Avec d'autres organisations de médecins (anesthésistes réanimateurs, urgentistes...), son collège a donc redit son opposition, dans un communiqué publié dimanche.
Mais, au-delà de ce front médical, les positions sont moins unanimes, que l'on aille regarder à l'étranger ou que l'on s'intéresse à d'autres professions.
En France, les sages-femmes ne se prononcent pas en bloc contre l'accouchement à domicile. Et, dans d'autres pays comme les Pays-Bas et le Royaume-Uni, les sociétés savantes médicales sont bien plus ouvertes à cette pratique.
Ces divergences témoignent d'une controverse de longue date. Pour de nombreux docteurs, le choix d'accoucher à domicile est difficilement compréhensible, au vu de la sécurité apportée par les ressources d'un hôpital, et va à l'encontre des progrès de la médecine.
Mais pour d'autres soignants, il est important de permettre aux patientes de choisir un environnement connu et moins anxiogène, à partir du moment où elles présentent peu de facteurs de risques.
- Des études divergentes -
Entre médecins et sages-femmes, "il y a deux façons de penser la grossesse et l'accouchement qui sont complètement différentes, les uns axés sur la pathologie et le risque, les autres plutôt sur la normalité", souligne auprès de l'AFP la sociologue Béatrice Jacques, spécialiste des problématiques de périnatalité, rappelant néanmoins que les sages-femmes sont elles-mêmes très divisées sur l'accouchement à domicile.
Les études sur le sujet permettent-elles de trancher le débat ? Pas réellement car, si elles sont nombreuses, elles sont contradictoires quant au risque réellement représenté par l'accouchement à domicile.
Parmi les plus négatives, une vaste étude réalisée aux Etats-Unis en 2013 estime qu'un accouchement accompagné à domicile débouche quatre fois plus souvent qu'à l'hôpital sur d'importants problèmes neurologiques chez le nourrisson.
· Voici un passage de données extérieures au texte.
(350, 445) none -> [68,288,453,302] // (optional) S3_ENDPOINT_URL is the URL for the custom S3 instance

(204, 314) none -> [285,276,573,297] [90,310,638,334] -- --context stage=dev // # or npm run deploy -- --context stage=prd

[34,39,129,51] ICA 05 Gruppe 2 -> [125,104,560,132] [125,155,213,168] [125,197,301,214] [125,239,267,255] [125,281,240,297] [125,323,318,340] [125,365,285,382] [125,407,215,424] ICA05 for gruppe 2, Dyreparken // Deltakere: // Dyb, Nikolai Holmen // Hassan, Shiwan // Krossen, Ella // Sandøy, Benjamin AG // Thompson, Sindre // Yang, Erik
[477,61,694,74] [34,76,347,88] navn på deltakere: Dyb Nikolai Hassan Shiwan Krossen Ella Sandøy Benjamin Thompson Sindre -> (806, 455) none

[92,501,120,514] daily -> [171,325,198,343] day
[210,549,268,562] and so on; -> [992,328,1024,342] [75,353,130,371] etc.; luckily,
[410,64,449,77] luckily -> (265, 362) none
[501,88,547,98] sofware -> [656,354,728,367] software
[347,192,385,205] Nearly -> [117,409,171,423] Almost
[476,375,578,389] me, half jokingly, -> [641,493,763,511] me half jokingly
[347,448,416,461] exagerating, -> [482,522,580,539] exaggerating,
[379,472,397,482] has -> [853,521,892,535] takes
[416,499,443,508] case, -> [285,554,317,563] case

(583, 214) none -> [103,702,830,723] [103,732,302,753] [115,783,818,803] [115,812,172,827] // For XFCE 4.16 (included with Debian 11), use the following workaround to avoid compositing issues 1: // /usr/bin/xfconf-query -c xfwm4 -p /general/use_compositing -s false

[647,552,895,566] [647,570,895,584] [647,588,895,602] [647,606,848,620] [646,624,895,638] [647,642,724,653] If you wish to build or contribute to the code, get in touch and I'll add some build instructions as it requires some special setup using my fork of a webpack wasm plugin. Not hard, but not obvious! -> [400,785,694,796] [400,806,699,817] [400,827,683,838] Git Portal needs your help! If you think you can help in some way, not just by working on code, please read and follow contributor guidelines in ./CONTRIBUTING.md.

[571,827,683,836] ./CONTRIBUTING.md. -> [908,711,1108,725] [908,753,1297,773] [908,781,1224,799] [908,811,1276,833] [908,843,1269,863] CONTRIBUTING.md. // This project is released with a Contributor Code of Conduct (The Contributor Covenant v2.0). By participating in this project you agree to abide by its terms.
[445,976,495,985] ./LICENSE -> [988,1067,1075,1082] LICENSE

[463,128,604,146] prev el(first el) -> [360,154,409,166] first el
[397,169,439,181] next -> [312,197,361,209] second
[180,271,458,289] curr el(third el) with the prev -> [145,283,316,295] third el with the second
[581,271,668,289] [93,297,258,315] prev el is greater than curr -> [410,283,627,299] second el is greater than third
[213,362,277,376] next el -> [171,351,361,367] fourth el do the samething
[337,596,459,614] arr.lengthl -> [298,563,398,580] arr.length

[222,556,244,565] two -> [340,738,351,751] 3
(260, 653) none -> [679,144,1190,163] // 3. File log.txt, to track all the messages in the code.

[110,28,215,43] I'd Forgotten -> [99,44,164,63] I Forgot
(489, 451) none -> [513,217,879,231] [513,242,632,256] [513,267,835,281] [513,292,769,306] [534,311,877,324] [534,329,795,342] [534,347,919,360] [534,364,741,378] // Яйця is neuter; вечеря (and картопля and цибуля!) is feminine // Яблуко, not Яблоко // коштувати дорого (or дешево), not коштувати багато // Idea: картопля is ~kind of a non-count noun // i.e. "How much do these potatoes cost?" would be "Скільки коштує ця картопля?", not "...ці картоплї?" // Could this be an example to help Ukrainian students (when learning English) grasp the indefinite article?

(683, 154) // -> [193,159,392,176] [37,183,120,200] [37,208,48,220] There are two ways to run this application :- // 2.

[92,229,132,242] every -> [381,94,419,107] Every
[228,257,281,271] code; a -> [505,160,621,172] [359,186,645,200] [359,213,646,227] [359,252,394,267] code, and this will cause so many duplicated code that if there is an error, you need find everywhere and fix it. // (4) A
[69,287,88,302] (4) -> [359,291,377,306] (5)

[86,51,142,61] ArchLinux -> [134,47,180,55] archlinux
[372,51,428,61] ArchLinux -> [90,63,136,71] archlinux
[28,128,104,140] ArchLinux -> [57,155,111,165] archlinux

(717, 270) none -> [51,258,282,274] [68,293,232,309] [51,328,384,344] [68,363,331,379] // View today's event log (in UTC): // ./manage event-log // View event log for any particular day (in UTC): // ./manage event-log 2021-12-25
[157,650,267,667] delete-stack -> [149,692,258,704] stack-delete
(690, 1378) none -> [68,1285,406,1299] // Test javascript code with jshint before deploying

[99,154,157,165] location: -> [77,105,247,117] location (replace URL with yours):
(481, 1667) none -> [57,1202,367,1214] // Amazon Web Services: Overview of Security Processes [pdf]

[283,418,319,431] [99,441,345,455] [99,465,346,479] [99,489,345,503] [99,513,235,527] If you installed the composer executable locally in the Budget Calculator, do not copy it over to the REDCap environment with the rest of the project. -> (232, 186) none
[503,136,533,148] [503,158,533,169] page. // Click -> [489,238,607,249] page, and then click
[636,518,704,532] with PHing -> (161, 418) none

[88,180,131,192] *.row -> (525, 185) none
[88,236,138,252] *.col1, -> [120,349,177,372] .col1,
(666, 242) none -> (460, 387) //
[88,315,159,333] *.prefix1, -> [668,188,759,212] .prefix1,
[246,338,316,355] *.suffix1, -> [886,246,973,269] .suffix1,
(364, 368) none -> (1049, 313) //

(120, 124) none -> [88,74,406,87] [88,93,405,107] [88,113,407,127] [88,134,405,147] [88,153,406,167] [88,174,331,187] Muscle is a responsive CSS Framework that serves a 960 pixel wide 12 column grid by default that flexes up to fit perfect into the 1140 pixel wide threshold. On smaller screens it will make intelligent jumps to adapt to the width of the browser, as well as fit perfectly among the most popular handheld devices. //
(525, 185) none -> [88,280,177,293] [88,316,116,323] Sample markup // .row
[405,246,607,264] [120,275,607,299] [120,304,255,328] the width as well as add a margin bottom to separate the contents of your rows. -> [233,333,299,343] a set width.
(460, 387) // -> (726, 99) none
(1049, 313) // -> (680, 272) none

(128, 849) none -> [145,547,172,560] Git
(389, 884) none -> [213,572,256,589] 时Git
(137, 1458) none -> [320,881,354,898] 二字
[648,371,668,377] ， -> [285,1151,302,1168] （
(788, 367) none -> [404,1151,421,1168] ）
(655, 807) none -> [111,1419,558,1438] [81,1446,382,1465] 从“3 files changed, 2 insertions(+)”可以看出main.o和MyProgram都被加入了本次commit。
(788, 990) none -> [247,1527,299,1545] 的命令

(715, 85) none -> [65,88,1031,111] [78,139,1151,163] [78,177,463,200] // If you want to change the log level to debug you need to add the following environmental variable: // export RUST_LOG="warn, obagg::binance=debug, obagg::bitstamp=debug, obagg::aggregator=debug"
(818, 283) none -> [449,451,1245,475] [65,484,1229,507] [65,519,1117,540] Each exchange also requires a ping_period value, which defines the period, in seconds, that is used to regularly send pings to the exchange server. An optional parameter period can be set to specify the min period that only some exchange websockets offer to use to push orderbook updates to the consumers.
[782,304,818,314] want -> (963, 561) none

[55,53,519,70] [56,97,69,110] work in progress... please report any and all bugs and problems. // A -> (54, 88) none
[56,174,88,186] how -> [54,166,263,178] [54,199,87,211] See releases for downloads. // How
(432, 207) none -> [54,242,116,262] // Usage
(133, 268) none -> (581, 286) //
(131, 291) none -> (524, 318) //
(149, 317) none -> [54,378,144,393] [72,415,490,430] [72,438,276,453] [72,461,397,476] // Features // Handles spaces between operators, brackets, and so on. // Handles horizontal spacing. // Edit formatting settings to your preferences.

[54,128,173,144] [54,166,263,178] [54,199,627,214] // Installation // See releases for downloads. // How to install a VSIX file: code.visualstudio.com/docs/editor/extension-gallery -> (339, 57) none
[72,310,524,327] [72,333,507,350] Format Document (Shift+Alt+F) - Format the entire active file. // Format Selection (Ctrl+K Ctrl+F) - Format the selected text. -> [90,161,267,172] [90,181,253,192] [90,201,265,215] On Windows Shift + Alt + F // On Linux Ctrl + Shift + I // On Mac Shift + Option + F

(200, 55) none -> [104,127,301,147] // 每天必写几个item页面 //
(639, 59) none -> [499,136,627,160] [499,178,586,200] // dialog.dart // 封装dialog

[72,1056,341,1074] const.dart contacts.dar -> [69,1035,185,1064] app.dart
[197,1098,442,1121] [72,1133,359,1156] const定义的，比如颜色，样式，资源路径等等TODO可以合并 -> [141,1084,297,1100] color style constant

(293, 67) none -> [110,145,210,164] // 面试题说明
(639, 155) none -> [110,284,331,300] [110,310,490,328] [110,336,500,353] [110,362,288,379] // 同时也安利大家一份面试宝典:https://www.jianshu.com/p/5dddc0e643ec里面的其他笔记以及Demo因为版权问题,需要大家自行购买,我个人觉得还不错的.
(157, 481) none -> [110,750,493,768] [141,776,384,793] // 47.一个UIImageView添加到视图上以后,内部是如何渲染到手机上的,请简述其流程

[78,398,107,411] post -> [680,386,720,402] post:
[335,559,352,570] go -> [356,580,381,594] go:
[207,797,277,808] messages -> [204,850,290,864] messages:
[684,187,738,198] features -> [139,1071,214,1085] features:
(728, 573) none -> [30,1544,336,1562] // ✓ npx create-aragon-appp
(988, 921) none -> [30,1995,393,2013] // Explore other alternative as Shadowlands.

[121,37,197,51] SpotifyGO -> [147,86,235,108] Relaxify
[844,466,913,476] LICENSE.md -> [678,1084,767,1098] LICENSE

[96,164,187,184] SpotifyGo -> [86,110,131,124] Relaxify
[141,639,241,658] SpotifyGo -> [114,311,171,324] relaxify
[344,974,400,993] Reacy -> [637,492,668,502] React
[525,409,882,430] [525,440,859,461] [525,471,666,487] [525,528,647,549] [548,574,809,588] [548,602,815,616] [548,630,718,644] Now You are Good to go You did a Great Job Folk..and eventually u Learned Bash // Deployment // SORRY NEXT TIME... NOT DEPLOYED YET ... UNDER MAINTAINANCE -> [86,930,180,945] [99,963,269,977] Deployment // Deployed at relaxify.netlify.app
Elle a été publiée dans le journal de la société américaine des gynécologues obstétriciens, opposée comme son homologue française à l'accouchement à domicile.
Mais une autre étude de référence, publiée dans le BMJ en 2011 et réalisée en Angleterre, est nettement moins tranchée. Certes, les complications sont légèrement plus fréquentes à domicile lors du premier accouchement d'une femme sans facteur de risque, mais la différence est faible par rapport à l'hôpital.
Surtout, les auteurs, qui se prononcent pour faciliter le libre choix des femmes sur leur lieu d'accouchement, soulignent que les complications restent rares quel que soit le lieu d'accouchement.
Mais ils admettent un point crucial: il est difficile de généraliser ces conclusions à d'autres pays. Si les accouchements à domicile restent peu fréquents au Royaume-Uni, le système de soin y est largement préparé avec notamment la mobilisation systématique d'une ambulance pour parer à d'éventuelles complications.
"Tout dépend de l'organisation des soins périnataux", admet Mme Belaisch Allard, pour qui un accouchement doit toutefois être systématiquement considéré à risque.
"Actuellement en France il n'y a pas d'organisation qui permette d'accoucher à domicile dans de bonnes conditions", assure-t-elle, reconnaissant néanmoins l'absence d'étude qui mesure les risques d'accoucher chez soi dans le pays.